# Oil and Politicians



## hunter9494 (Jan 21, 2007)

http://news.yahoo.com/s/usatoday/200806 ... Wef02s0NUE

what a joke, yeah, the Sierra Club is instrumental in solving the energy crisis..... :eyeroll: these guys are one of the groups preventing oil exploration, as China is currently sitting of the Cuban coast slant drilling into the Gulf of Mexico taking oil right off our shores. when the hell are our leaders going to wake up and develop an energy policy that is at least pointed toward some relief? Bush and the congress have been a total failure on this, sat on their ***** for 8 years.........ridiculous..


----------



## cwoparson (Aug 23, 2007)

> Bush and the congress have been a total failure on this, sat on their a$$es for 8 years.


The President without question has made some blunders during his administration and has failed to take action in a few other areas. But this is one area where the President and the Republicans in congress carry only a small portion of the blame. The overwhelming majority of the blame here can be laid at the feet of the Democratic party who are still putting the screws to the public.


----------



## buckseye (Dec 8, 2003)

as if china doen't have her own reserves.. are we ready for another reserve war with china via korea and n vietnam???
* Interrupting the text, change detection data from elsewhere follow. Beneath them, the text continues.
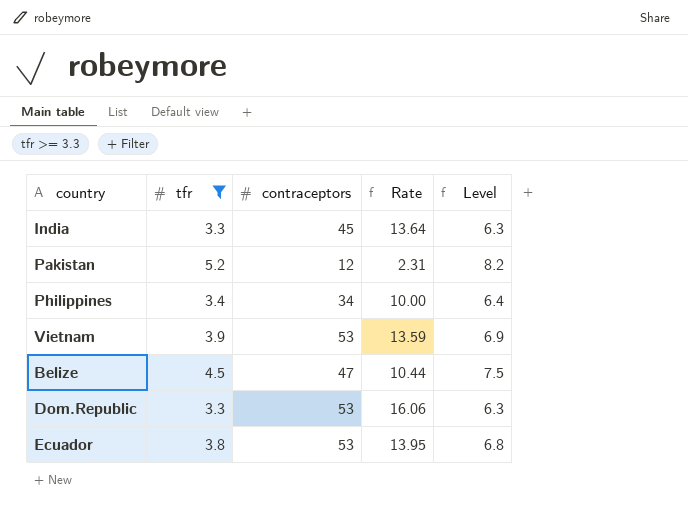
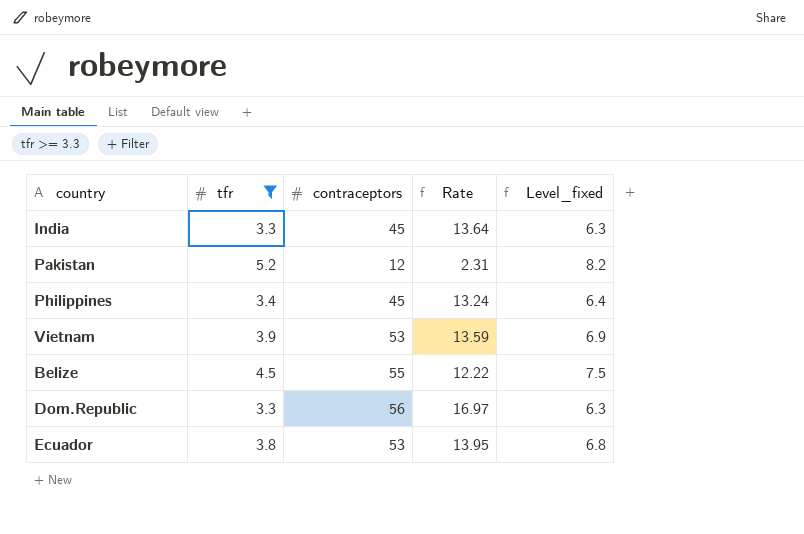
column name: Level -> Level_fixed
Philippines | contraceptors: 34 -> 45
Philippines | Rate: 10.00 -> 13.24
Belize | contraceptors: 47 -> 55
Belize | Rate: 10.44 -> 12.22
Dom.Republic | contraceptors: 53 -> 56
Dom.Republic | Rate: 16.06 -> 16.97

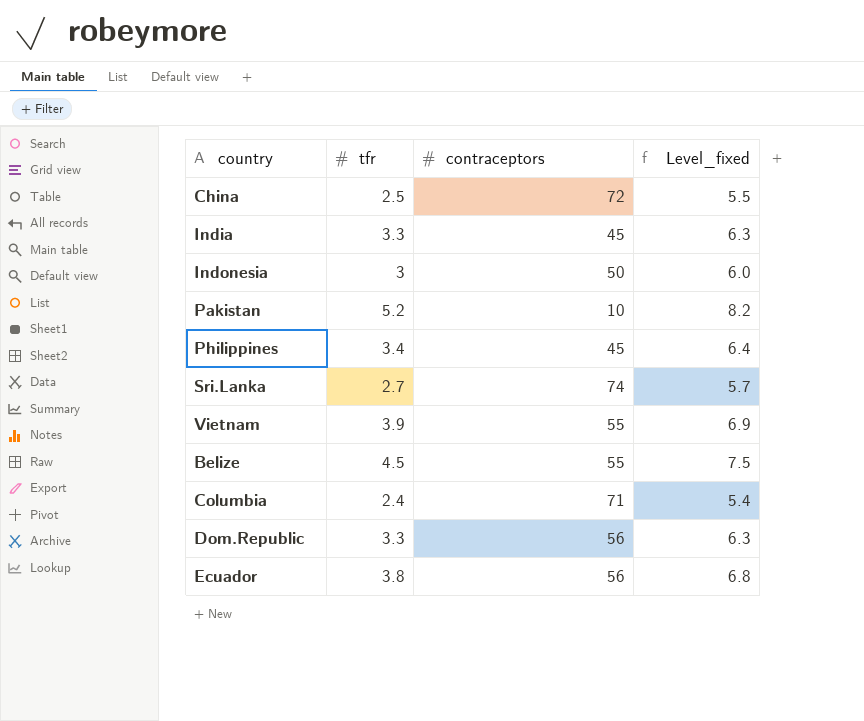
filter: tfr >= 3.3 -> none
column Rate | formula: [contraceptors] / [tfr] -> none
Pakistan | contraceptors: 12 -> 10
Vietnam | contraceptors: 53 -> 55
Ecuador | contraceptors: 53 -> 56

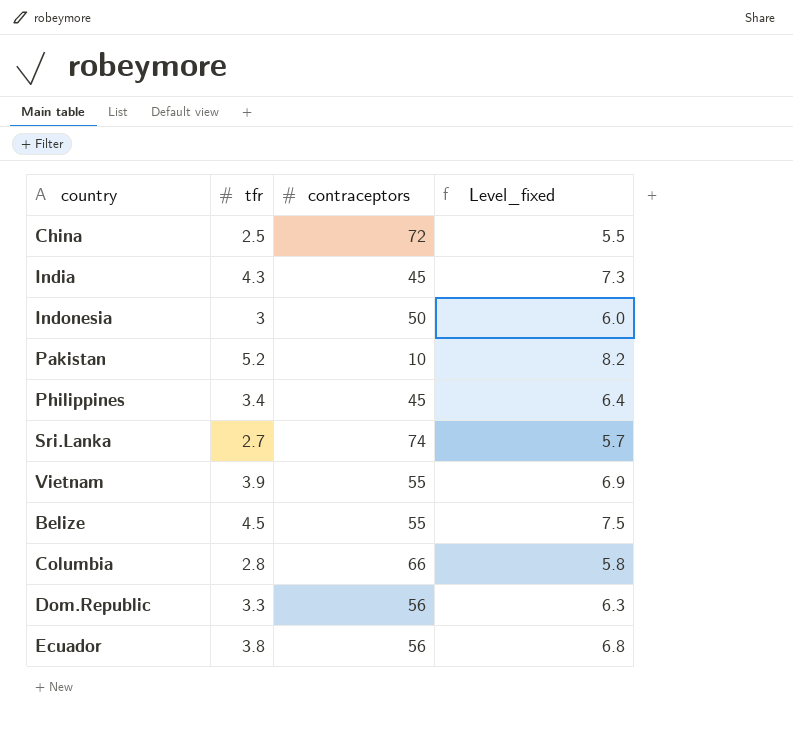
India | tfr: 3.3 -> 4.3
India | Level_fixed: 6.3 -> 7.3
Columbia | tfr: 2.4 -> 2.8
Columbia | contraceptors: 71 -> 66
Columbia | Level_fixed: 5.4 -> 5.8

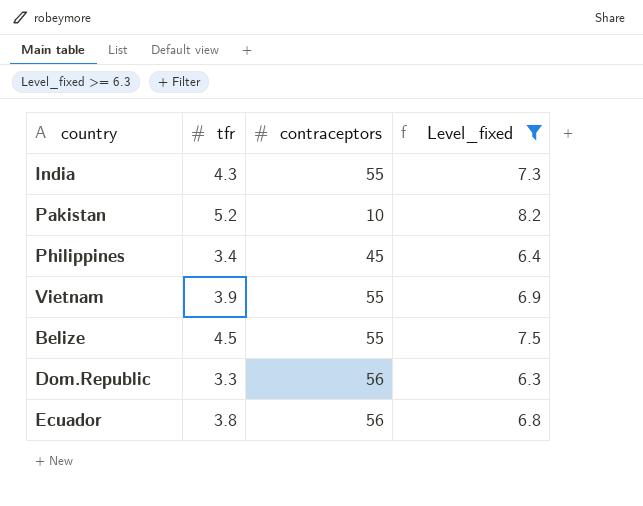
filter: none -> Level_fixed >= 6.3
India | contraceptors: 45 -> 55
alot of the brand new oil rigs showing up are made in china, they seem to work OK so far.

Its a big playground let the cold war with china begin!!


----------



## cwoparson (Aug 23, 2007)

Here is another sobering little bit of information. Last quarter Exxon Mobil reported a 11 Billion dollar profit. Sounds like a lot of money doesn't it and is to most of us it is. But did any of you know that Exxon Mobil also paid the Federal Government 9 Billion dollars in taxes last quarter. This doesn't take into account the billions of dollars the federal government makes with the tax at the pump for diesel and gasoline. Yet the Democrats in the Senate tried to push a windfall tax on oil companies through the Senate just today. So who is screwing who here?


----------



## hunter9494 (Jan 21, 2007)

but the dems believe in "tax and spend".....now known as Obamanomics.
just imagine, in the face of rising food costs. rising energy costs, this jerk-off is proposing the 2nd largest tax increase on American citizens since WW II!

who in the hell in their right mind would vote for this guy? uke:


----------



## KEN W (Feb 22, 2002)

That's 11 billion after taxes for just 3 months .....just think how much their profit would have been with lower or no taxes.It is a windfall if it's a lot more than what they made the year before......show that number and compare then say it isn't a windfall.

Sure looks like they are profiteering on our backs doesn't it????

And what does the government gas tax have to do with a windfall for Exxon????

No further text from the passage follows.